If the violation was based on EPA TSCA rules then the University should be able to claim a R&D exemption - this assumes that the quantity limits are met and the R&D materials would not find their way into commercial use without further evaluation. On the OSHA side, handling/use issues likewise arise in industrial laboratories doing synthesis work with "new or unknown" chemicals. There are several schemes patterned after the chemical banding approach (first promulgated in the Pharma industry) to categorize chemicals for handling/use when little information about toxicity has been gathered. These can be shared - let me know if needed.
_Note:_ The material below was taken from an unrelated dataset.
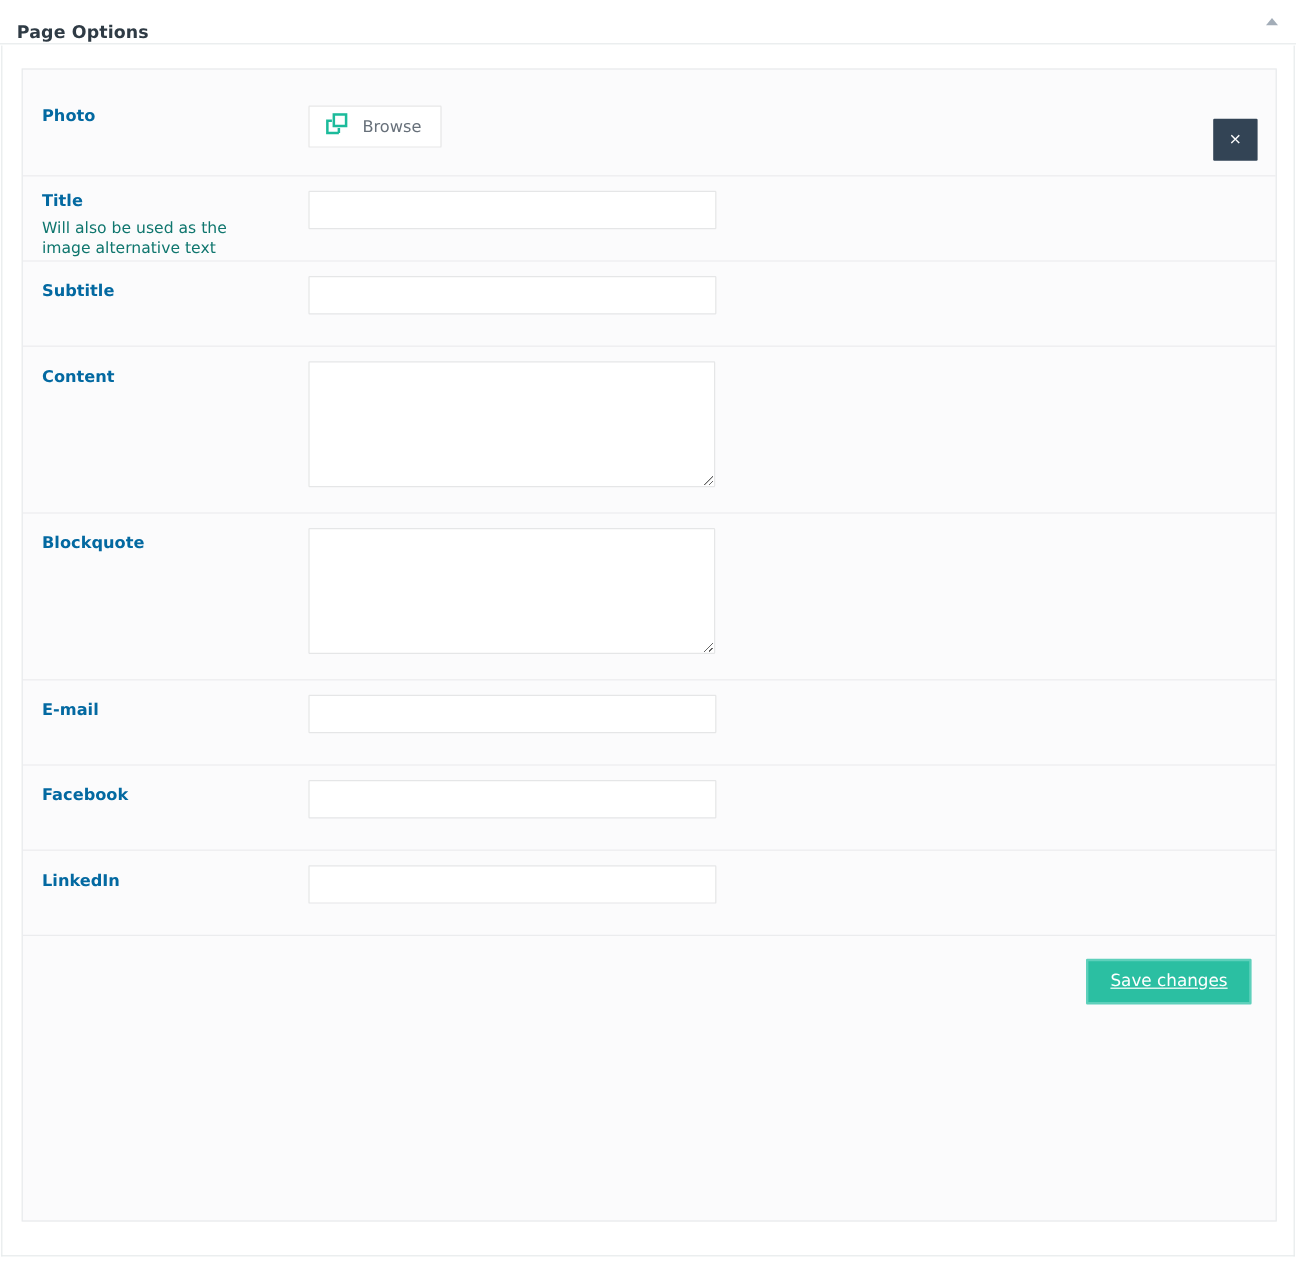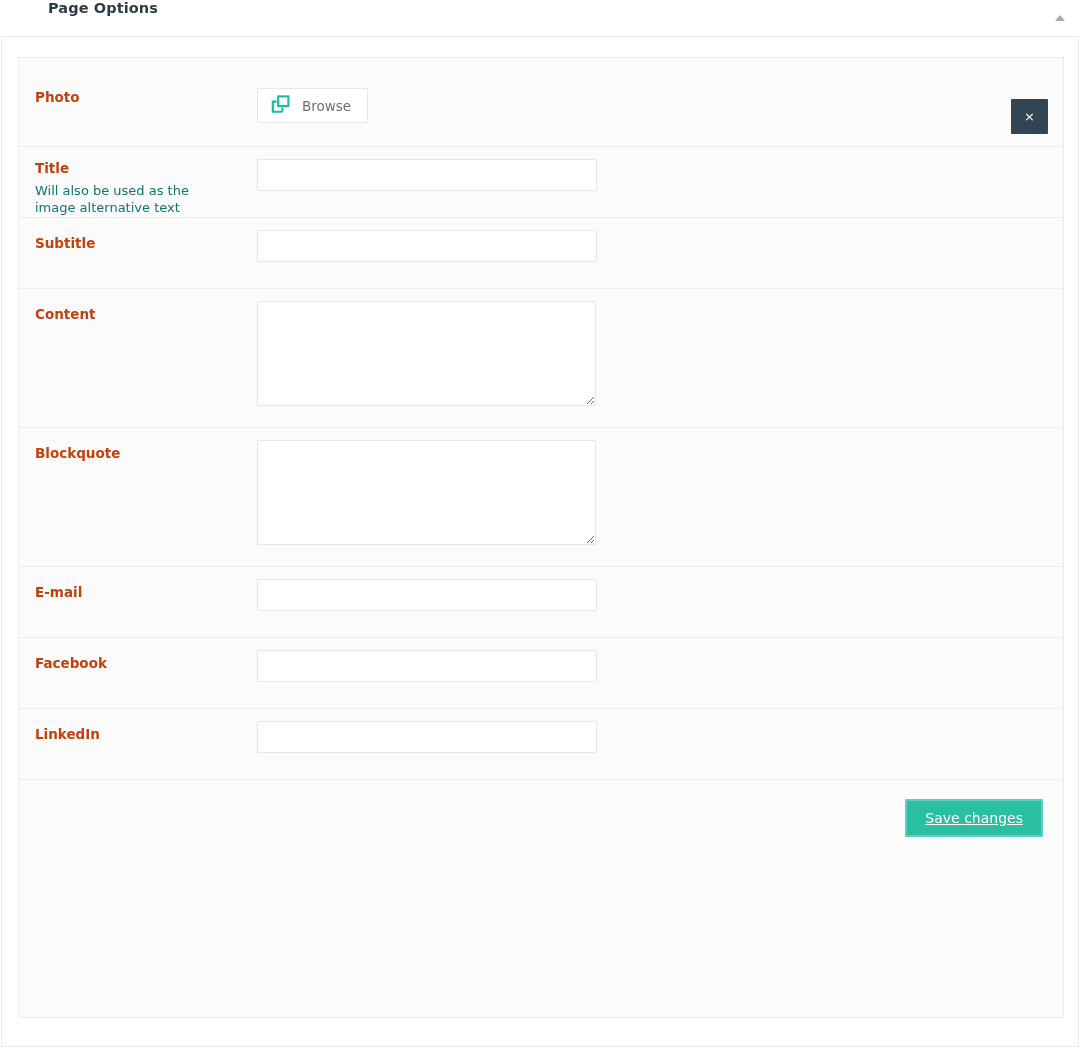"Page Options" .widget-header { align-items: flex-start -> flex-end; padding-left: 34px -> none }
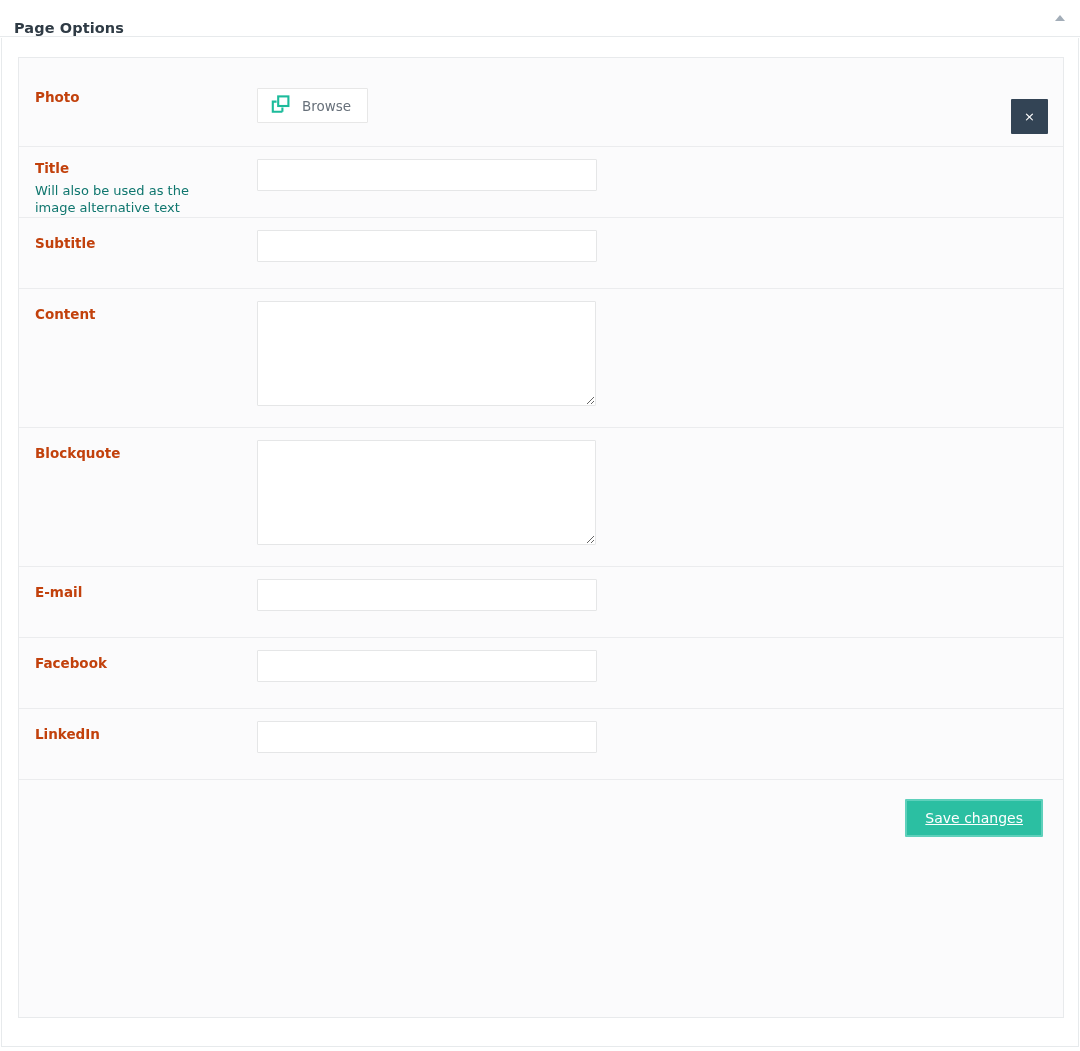"Photo" .field-label { color: #c2410c -> #0369a1 }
Michael N. Cooper MS, MPH, CIH
Senior Managing Scientist
Exponent / Failure Analysis Associates
149 Commonwealth Drive
Menlo Park, California 94025
cell (408) 313-2127
office (650) 688-1760
From: DCHAS-L Discussion List [mailto:DCHAS-L**At_Symbol_Here**list.uvm.edu] On Behalf Of Humphrey, Karalyn J.
Sent: Thursday, June 10, 2010 2:14 PM
Subject: [DCHAS-L] Question about regulations
My name is Karen Humphrey and I'm the safety officer for Baylor's Chemistry Department. I'm trying to sort out the violations we received from an EPA audit that was done recently. One of the violations that we received was for not having the proper documentation for new chemicals made by our research groups involved with synthesis.
Do any of you have experience with the documentation required for newly synthesized chemicals? All of the chemicals are for research and development purposes, and all are in small quantities. According to the regulations, as I understand them, we have to provide notice of health risks that may be associated with exposure to these newly synthesized chemicals. But how? Do we need to generate some kind of MSDS, or is there a labeling system that is used?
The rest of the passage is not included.